Businesses complain of delays at West Coast ports

Jim Camden, January 15, 2015, Spokesman Review

Shipping delays at West Coast ports are hurting a wide range of Washington businesses, a pair of Senate committees was told Wednesday.


Apples aren’t getting to Asia for the Chinese New Year and are being dumped in central Washington canyons. A Seattle snowshoe maker couldn’t ship its products out for Christmas sales. Exports of Washington milk products are losing out to New Zealand.


The blame was laid on a wide array of problems, including inadequate roads and railways, slow development of new terminals, shortages of storage and equipment, and a labor dispute between the longshoremen unions and shippers.


What the Legislature can do about those problems in the short term, however, appears limited.


The Republicans on the two committees – Commerce and Labor and Trade and Economic Development – hoped to highlight the ongoing labor dispute that has resulted in a slowdown in the largest ports between Seattle and Los Angeles, and to come up with possible solutions. That was difficult because the Pacific Maritime Association, the management side of the dispute, canceled Tuesday night on its previous commitment to attend the hearing.


A spokesman for the association in San Francisco said he could find no record of the organization getting a formal invitation to the hearing. “Our priority remains on the ongoing negotiations currently underway in San Francisco,” Wade Gates said.


But Commerce and Labor Chairman Mike Baumgartner, R-Spokane, said the maritime association definitely got an invitation and showed email communications he had with the association’s lobbyist canceling their appearance.


Representatives of the longshoremen unions, who did appear, laid blame on management, saying hours for workers have been cut and the ports are so crowded that trucks are backed up.


Dan McKisson, a representative of the Puget Sound Council of the union, said the main problem is congestion.


“It’s like you’ve got a five gallon bucket and you’re trying to put in 10 gallons of manure… You’re going to have a mess,” he said. “When we were working full shifts, there wasn’t a mess.”


Mark Spears of Chelan Fruit Marketing said apple growers are seeing the effects of that mess. The state had a record apple crop, and November through January is the height of their sales season because apples are popular in China for that country’s new year celebration. Some shippers are only able to move half their normal amounts or are facing nearly double the time to get a perishable product to market.


“The clock is ticking on shelf life,” Spears said. Some farmers are diverting Red Delicious apples to processors or dumping them in canyons.

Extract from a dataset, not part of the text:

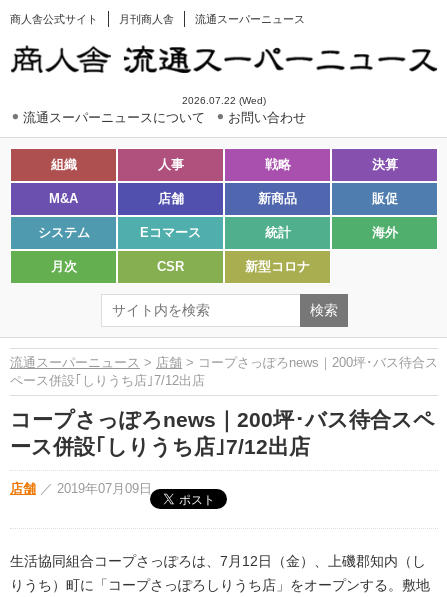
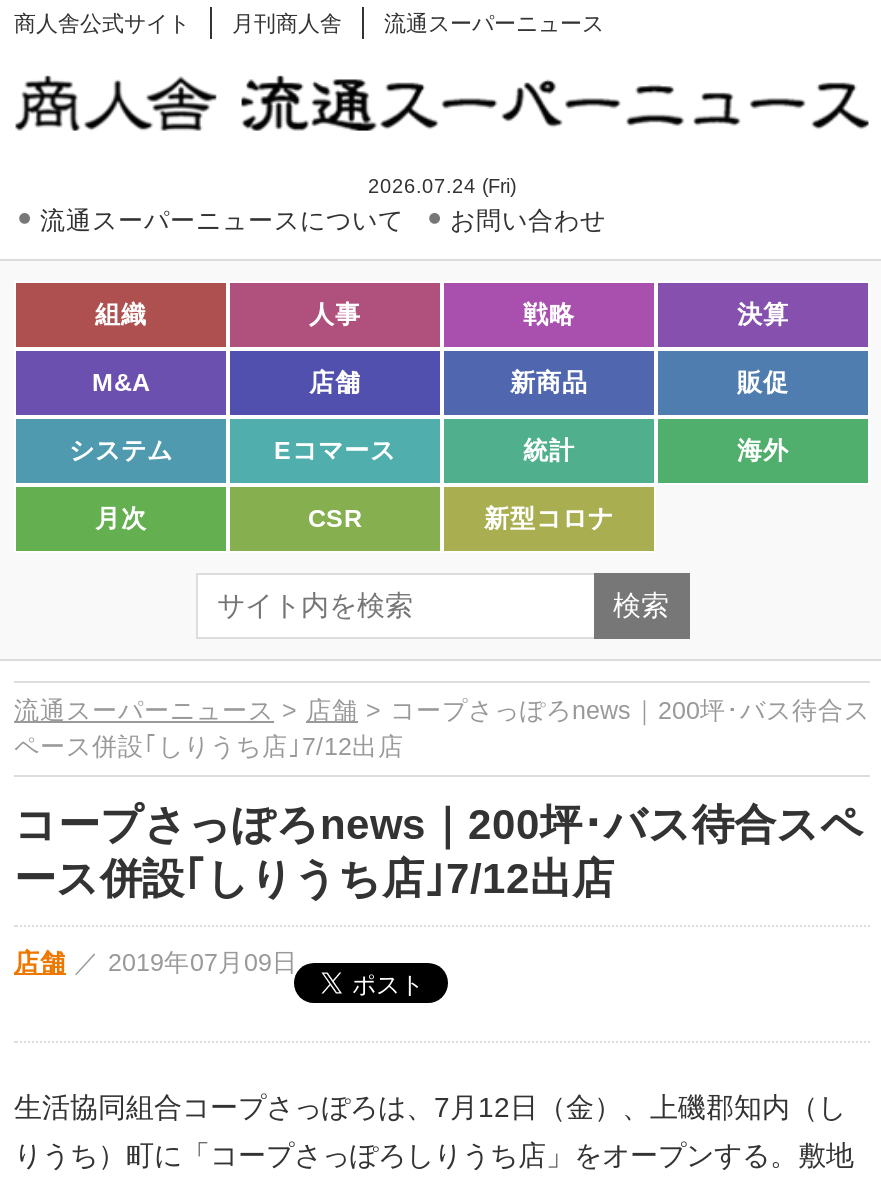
- 2026.07.22 (Wed)
+ 2026.07.24 (Fri)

David Burroughs of Cascade Designs said his Seattle-based company couldn’t get parts in from Ireland for its new snowshoe design and couldn’t get the finished products out to foreign markets or to the East Coast in time for Christmas sales.

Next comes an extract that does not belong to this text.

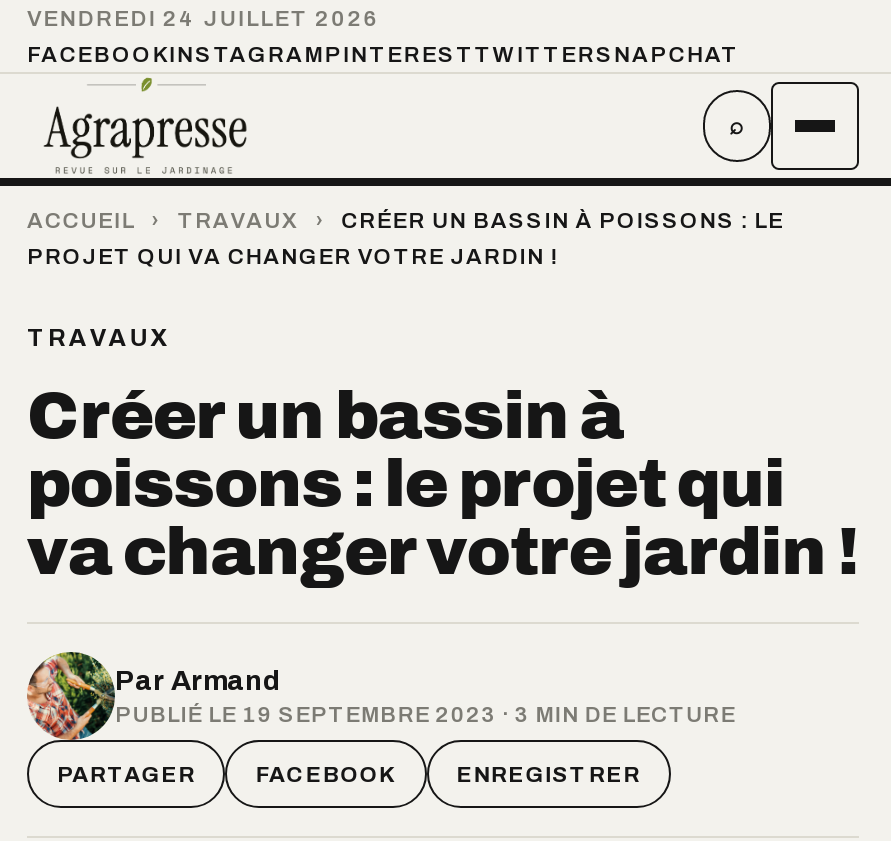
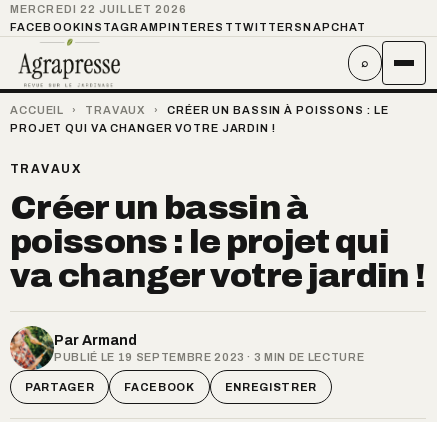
- VENDREDI 24 JUILLET 2026
+ MERCREDI 22 JUILLET 2026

Democrats on the committee focused on other problems causing delays, such as a possible shortage of rail cars because of oil and coal shipments, and a shortage of chassis for truckers to haul containers that come off the ships. When Jeff Calaway of Calaway Trading said he was told one day the ports were closed because of a slowdown by the unions, Sen. Bob Hasegawa, D-Seattle, objected to blaming one side of the issue.


Representatives of the ports of Seattle and Tacoma and the Council on International Trade seemed reluctant to weigh in on the labor dispute, which is before a federal mediator. Instead they talked about the importance of trade to the state, improvements their facilities have made and big projects the Legislature should consider, such as major improvements of highways leading into the ports to improve traffic.


Baumgartner kept trying to steer witnesses back to possible action the state could take to address effects of the labor dispute, with limited success.


“I want to emphasize that the primary thing the state of Washington can do to help us is on the capital investment side,” Eric Johnson of the Public Ports Association said.


“Yeah, we get that,” Baumgartner broke in. “This is not an opportunity for everybody to stand up and talk about the transportation package.”


Baumgartner, who called for the hearing, later said the session was made difficult by a law that forbids state officials from taking sides in a labor dispute. But the Legislature will have to watch problems at the ports closely because continued reductions in shipping could reduce state tax revenue, which will make tough budget decisions even tougher, he said.